Tuesday, March 29, 2011

Election in Canada

It seems somewhat trivial compared to what's going on in the Middle East and Japan, but for those interested, Canada's moving into another election.

It's a bit of an odd one, thanks to Canada's equally odd party system. It has four major parties (the Conservatives, Liberals, New Democrats and Greens), a single member first-past the post electoral system, and a rather notoriously powerful executive branch leading to a sort of "winner take all" situation regarding the Prime Ministership. Unlike, say, the United Kingdom, where MPs generally have more say. Thanks to regionalism, you also have a lot of ridings (electoral districts) where the Conservatives and NDP fight it out, the NDP and Liberals fight it out, the Conservatives and Liberals fight it out, or all three at the same time. Add in a staunch nationalist (and quasi-separatist) party in Quebec called the Bloc Quebecois, and you have a recipe for continuous hung parliaments—which Canada has—and coalition governments.

Except there IS no coalition. That's the strange part. The Conservatives have ruled the country without a coalition for over five years now, simply by threatening the Liberals with another election every time a confidence vote—which would bring down the government—came up for a Parliamentary vote. The Conservatives have enough money to fight an election whenever they please, while the Liberals are a bit skint these days, so the Liberals tended to knuckle under. (Though, when pressed, the New Democrats have propped up the Conservatives as well.)

But what if a defeated government just led to a new government with the same Parliament? Certainly that CAN happen. It happens pretty much everywhere else with three-party-plus electoral systems. The UK, New Zealand, Australia, and of course Israel, Germany, Japan and the rest. Both the UK and Israel are run by parties that didn't win the plurality of seats. So why not Canada?

Remember that big pot of money the Conservatives have? That's why. After an attempt was made at changing governing parties back in 2008, they successfully used their huge war chest to demonize the very concept of a coalition in the minds of the Canadian public. Part of that was due to the presence of the aforementioned nationalist party, which is unpopular in the rest of Canada due to separatist leanings, but a lot of it is due to attacks on the very concepts itself.

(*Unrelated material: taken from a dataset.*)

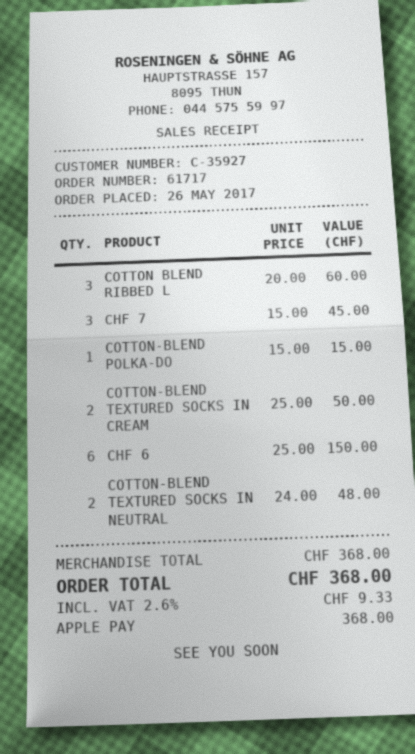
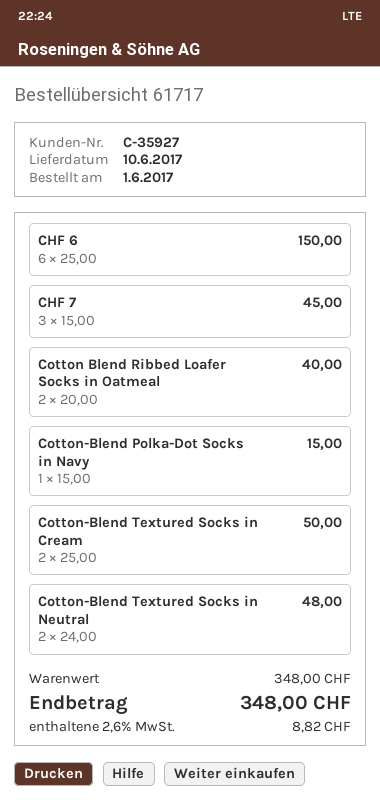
order date: 2017-05-26 -> 2017-06-01
COTTON BLEND RIBBED L: 3 x 20.00 = 60.00 -> 2 x 20.00 = 40.00
subtotal: 368.00 -> 348.00
tax: 2.6% = 9.33 -> 2.6% = 8.82
total: 368.00 -> 348.00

So, now, the prevailing opinion in Canada (at least among the commentariat) is that the party with the plurality is the only one that should be allowed to try to form a government. Other arrangements aren't acceptable, and the leader of the Liberals, Michael Ignatieff, has ruled it out. Yet there's almost no hope that he'll get a majority of the seats, so he'll have to do something to coordinate with the other parties should he get a plurality. Conservative Leader Stephen Harper, for his part, is claiming that the choice is between giving him a majority and a Liberal minority government; but even he can't necessarily hope for that. His numbers are strong now, but these are early days, and Ignatieff has successfully jettisoned a lot of the foreign policy adventurism and American apologism that made him such a problematic candidate in the past.

(I was no fan of "Iggy", and still have doubts, but he's certainly a better choice than the paranoid, autocratic, near-dictatorial Harper.)

This multi-party, first-past-the-post system also means that the lion's share of votes will be utterly wasted. Although some candidates win with a majority of votes, many win with a plurality; in either case opposition votes (in classic FPTP style) do absolutely nothing except sit there. So any plurality of seats may not even really be a plurality at all; Harper may be Prime Minister again with a "mandate" of a minority of seats held by people that each received a minority of votes.

It makes strategy difficult, too. Since each party is contending with all other parties in a variety of winner-take-all plurality battles in a country riven by regionalism, no single strategy will do. A strategy which would work in the Prairies for the Conservatives against the New Democrats may fall flat in Ontario against the Liberals. A Liberal strategy or policy that would be killer in inner Toronto against the NDP would be suicidal in battles against the Tories in ridings only about twenty miles away. The "also-rans" are always there bleeding off support and creating the possibility of candidates coming up the middle.

And in Quebec? Five parties contend there, the issues are totally different, the ideology is muddled at best, the separatist question looms over everything, and since the dominant language is different, communications are a whole different bag, too.

So, yeah, strange election. And likely to get stranger.